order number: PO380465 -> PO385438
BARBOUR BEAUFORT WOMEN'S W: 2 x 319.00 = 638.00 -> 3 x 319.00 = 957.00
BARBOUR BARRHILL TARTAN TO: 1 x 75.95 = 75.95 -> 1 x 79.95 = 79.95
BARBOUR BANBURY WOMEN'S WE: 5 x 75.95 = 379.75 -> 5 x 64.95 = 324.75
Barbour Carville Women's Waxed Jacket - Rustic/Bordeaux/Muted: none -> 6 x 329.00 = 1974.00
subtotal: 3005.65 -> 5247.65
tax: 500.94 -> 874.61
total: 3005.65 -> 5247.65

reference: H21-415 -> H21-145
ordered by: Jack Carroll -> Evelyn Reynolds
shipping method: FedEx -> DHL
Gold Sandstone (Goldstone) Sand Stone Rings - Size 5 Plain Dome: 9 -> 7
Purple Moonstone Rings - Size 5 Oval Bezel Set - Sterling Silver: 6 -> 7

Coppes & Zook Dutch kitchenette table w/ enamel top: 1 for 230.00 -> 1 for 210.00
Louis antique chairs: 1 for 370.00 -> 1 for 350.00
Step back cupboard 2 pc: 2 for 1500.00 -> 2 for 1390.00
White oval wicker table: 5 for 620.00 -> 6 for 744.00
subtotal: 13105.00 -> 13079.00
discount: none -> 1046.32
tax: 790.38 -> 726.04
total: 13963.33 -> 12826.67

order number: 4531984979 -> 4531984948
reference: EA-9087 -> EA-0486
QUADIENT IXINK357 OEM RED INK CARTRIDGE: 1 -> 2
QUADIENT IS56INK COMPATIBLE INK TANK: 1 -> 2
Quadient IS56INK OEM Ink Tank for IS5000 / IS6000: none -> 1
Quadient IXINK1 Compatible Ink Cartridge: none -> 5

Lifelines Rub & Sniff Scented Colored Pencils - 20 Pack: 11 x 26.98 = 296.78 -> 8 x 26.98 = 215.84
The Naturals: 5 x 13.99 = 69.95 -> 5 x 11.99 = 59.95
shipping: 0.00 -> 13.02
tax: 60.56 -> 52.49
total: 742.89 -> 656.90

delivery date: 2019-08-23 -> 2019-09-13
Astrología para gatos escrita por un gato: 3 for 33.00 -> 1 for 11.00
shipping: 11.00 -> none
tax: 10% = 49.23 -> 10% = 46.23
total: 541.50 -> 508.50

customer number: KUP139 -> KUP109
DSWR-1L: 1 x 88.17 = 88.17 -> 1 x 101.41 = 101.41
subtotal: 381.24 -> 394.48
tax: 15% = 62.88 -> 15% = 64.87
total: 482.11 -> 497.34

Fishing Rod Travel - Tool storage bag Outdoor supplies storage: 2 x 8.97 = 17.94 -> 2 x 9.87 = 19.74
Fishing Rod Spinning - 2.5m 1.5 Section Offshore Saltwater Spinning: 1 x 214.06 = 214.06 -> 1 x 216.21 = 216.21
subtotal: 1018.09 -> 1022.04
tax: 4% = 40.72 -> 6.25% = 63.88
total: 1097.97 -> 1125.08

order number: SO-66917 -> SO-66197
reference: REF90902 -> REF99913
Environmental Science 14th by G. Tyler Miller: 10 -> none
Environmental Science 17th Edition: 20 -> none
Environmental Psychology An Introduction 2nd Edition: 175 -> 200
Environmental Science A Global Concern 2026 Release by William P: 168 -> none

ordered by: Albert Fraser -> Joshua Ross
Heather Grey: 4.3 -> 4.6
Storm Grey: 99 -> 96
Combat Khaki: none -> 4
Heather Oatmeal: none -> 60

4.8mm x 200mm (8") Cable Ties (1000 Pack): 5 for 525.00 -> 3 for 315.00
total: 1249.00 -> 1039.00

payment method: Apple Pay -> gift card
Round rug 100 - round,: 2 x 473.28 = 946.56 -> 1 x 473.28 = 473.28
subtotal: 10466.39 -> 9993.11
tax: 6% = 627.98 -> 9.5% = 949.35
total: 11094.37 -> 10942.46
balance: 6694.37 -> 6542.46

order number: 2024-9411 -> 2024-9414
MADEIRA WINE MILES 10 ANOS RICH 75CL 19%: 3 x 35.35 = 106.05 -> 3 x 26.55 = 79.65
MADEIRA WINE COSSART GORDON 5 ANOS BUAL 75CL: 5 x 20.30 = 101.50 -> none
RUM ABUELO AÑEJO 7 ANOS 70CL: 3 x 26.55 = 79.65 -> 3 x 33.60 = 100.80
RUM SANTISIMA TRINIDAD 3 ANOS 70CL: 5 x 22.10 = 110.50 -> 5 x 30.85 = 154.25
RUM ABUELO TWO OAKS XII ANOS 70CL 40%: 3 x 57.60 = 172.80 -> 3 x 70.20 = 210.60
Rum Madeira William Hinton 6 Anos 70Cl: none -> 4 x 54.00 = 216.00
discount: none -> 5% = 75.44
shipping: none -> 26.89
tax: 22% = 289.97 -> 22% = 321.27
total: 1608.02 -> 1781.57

- [TASK DIRECTIONS]: Line by line, reproduce the data above exactly.

- [SOLUTION FOR THIS PROBLEM]:
order number: PO380465 -> PO385438
BARBOUR BEAUFORT WOMEN'S W: 2 x 319.00 = 638.00 -> 3 x 319.00 = 957.00
BARBOUR BARRHILL TARTAN TO: 1 x 75.95 = 75.95 -> 1 x 79.95 = 79.95
BARBOUR BANBURY WOMEN'S WE: 5 x 75.95 = 379.75 -> 5 x 64.95 = 324.75
Barbour Carville Women's Waxed Jacket - Rustic/Bordeaux/Muted: none -> 6 x 329.00 = 1974.00
subtotal: 3005.65 -> 5247.65
tax: 500.94 -> 874.61
total: 3005.65 -> 5247.65

reference: H21-415 -> H21-145
ordered by: Jack Carroll -> Evelyn Reynolds
shipping method: FedEx -> DHL
Gold Sandstone (Goldstone) Sand Stone Rings - Size 5 Plain Dome: 9 -> 7
Purple Moonstone Rings - Size 5 Oval Bezel Set - Sterling Silver: 6 -> 7

Coppes & Zook Dutch kitchenette table w/ enamel top: 1 for 230.00 -> 1 for 210.00
Louis antique chairs: 1 for 370.00 -> 1 for 350.00
Step back cupboard 2 pc: 2 for 1500.00 -> 2 for 1390.00
White oval wicker table: 5 for 620.00 -> 6 for 744.00
subtotal: 13105.00 -> 13079.00
discount: none -> 1046.32
tax: 790.38 -> 726.04
total: 13963.33 -> 12826.67

order number: 4531984979 -> 4531984948
reference: EA-9087 -> EA-0486
QUADIENT IXINK357 OEM RED INK CARTRIDGE: 1 -> 2
QUADIENT IS56INK COMPATIBLE INK TANK: 1 -> 2
Quadient IS56INK OEM Ink Tank for IS5000 / IS6000: none -> 1
Quadient IXINK1 Compatible Ink Cartridge: none -> 5

Lifelines Rub & Sniff Scented Colored Pencils - 20 Pack: 11 x 26.98 = 296.78 -> 8 x 26.98 = 215.84
The Naturals: 5 x 13.99 = 69.95 -> 5 x 11.99 = 59.95
shipping: 0.00 -> 13.02
tax: 60.56 -> 52.49
total: 742.89 -> 656.90

delivery date: 2019-08-23 -> 2019-09-13
Astrología para gatos escrita por un gato: 3 for 33.00 -> 1 for 11.00
shipping: 11.00 -> none
tax: 10% = 49.23 -> 10% = 46.23
total: 541.50 -> 508.50

customer number: KUP139 -> KUP109
DSWR-1L: 1 x 88.17 = 88.17 -> 1 x 101.41 = 101.41
subtotal: 381.24 -> 394.48
tax: 15% = 62.88 -> 15% = 64.87
total: 482.11 -> 497.34

Fishing Rod Travel - Tool storage bag Outdoor supplies storage: 2 x 8.97 = 17.94 -> 2 x 9.87 = 19.74
Fishing Rod Spinning - 2.5m 1.5 Section Offshore Saltwater Spinning: 1 x 214.06 = 214.06 -> 1 x 216.21 = 216.21
subtotal: 1018.09 -> 1022.04
tax: 4% = 40.72 -> 6.25% = 63.88
total: 1097.97 -> 1125.08

order number: SO-66917 -> SO-66197
reference: REF90902 -> REF99913
Environmental Science 14th by G. Tyler Miller: 10 -> none
Environmental Science 17th Edition: 20 -> none
Environmental Psychology An Introduction 2nd Edition: 175 -> 200
Environmental Science A Global Concern 2026 Release by William P: 168 -> none

ordered by: Albert Fraser -> Joshua Ross
Heather Grey: 4.3 -> 4.6
Storm Grey: 99 -> 96
Combat Khaki: none -> 4
Heather Oatmeal: none -> 60

4.8mm x 200mm (8") Cable Ties (1000 Pack): 5 for 525.00 -> 3 for 315.00
total: 1249.00 -> 1039.00

payment method: Apple Pay -> gift card
Round rug 100 - round,: 2 x 473.28 = 946.56 -> 1 x 473.28 = 473.28
subtotal: 10466.39 -> 9993.11
tax: 6% = 627.98 -> 9.5% = 949.35
total: 11094.37 -> 10942.46
balance: 6694.37 -> 6542.46

order number: 2024-9411 -> 2024-9414
MADEIRA WINE MILES 10 ANOS RICH 75CL 19%: 3 x 35.35 = 106.05 -> 3 x 26.55 = 79.65
MADEIRA WINE COSSART GORDON 5 ANOS BUAL 75CL: 5 x 20.30 = 101.50 -> none
RUM ABUELO AÑEJO 7 ANOS 70CL: 3 x 26.55 = 79.65 -> 3 x 33.60 = 100.80
RUM SANTISIMA TRINIDAD 3 ANOS 70CL: 5 x 22.10 = 110.50 -> 5 x 30.85 = 154.25
RUM ABUELO TWO OAKS XII ANOS 70CL 40%: 3 x 57.60 = 172.80 -> 3 x 70.20 = 210.60
Rum Madeira William Hinton 6 Anos 70Cl: none -> 4 x 54.00 = 216.00
discount: none -> 5% = 75.44
shipping: none -> 26.89
tax: 22% = 289.97 -> 22% = 321.27
total: 1608.02 -> 1781.57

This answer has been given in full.